Llegaba de atrás, y era una voz de mujer, una voz tranquila y profesional de contralto.

Al volverse, el sargento vio a una mujer en el umbral, con traje gris a rayas y galones de capitán en el cuello de la camisa blanca. Detrás había varios inspectores. Se fijó en ella: era baja y delgada, con pechos grandes, pelo negro y brillante y una cara pálida, bastante fina. Sus ojos eran profundamente azules. No aparentaba más de treinta y cinco años, una edad sorprendentemente joven para un capitán de la brigada de Homicidios. Le sonaba de algo. De hecho la conocía. Se le hizo otra vez un nudo en el estómago. Quizá se hubiera precipitado un poco en felicitarse de no coincidir con ninguno de sus antiguos compañeros de trabajo.

–Soy la capitana Hayward –dijo ella con autoridad mirando a D'Agosta con una atención ligeramente incómoda. Al parecer también le había reconocido–. Sé que ya han enseñado sus identificaciones en la puerta, pero ¿me permitirían verlas de nuevo?

–Naturalmente, capitana.

Pendergast sacó la suya con un gesto elegante. Hayward la cogió, la examinó y levantó la vista.

–Señor Pendergast...

Pendergast hizo una reverencia.

–Encantado de volver a verla, capitana Hayward. ¿Me permite que la felicite por su regreso al cuerpo, y sobre todo por su ascenso?
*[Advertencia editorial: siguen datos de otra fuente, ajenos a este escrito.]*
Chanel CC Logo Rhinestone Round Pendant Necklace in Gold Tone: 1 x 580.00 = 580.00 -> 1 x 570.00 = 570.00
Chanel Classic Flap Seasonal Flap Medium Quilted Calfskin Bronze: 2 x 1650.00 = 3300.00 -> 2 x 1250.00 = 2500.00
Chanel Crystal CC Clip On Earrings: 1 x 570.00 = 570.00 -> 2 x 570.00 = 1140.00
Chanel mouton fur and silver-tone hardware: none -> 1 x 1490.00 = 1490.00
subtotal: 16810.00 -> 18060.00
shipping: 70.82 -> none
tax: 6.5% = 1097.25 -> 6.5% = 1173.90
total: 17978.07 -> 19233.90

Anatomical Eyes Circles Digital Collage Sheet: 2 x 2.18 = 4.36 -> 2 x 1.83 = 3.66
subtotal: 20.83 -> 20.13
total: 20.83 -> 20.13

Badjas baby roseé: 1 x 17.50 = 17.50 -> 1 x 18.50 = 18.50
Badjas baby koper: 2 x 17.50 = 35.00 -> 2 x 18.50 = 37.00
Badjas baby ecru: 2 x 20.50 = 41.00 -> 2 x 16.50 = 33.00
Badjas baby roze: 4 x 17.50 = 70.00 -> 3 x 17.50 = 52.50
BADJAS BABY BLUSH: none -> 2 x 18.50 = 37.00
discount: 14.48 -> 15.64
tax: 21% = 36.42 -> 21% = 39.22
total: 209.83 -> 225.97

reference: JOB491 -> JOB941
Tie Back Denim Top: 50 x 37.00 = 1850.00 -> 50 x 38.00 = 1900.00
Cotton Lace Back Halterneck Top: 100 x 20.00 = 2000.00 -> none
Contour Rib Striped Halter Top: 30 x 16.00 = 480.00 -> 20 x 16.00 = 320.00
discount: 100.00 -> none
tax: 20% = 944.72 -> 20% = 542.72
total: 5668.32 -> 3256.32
Hayward volvió a mirar a D'Agosta sin hacer ningún comentario. El sargento había sacado su insignia, pero la capitana le observaba a él, no la chapa. Con el nombre volvieron los recuerdos: Laura Hayward, que había sido agente de tráfico, y que en aquel entonces iba a la facultad y escribía un libro sobre los vagabundos del Manhattan subterráneo para sacarse un máster o algo así. Habían colaborado brevemente en el caso de Pamela Wisher. Entonces ella era sargento y él teniente. El corazón le dio un vuelco.

–Y usted debe de ser el teniente Vincent D'Agosta.

–En este momento, sargento Vincent D'Agosta.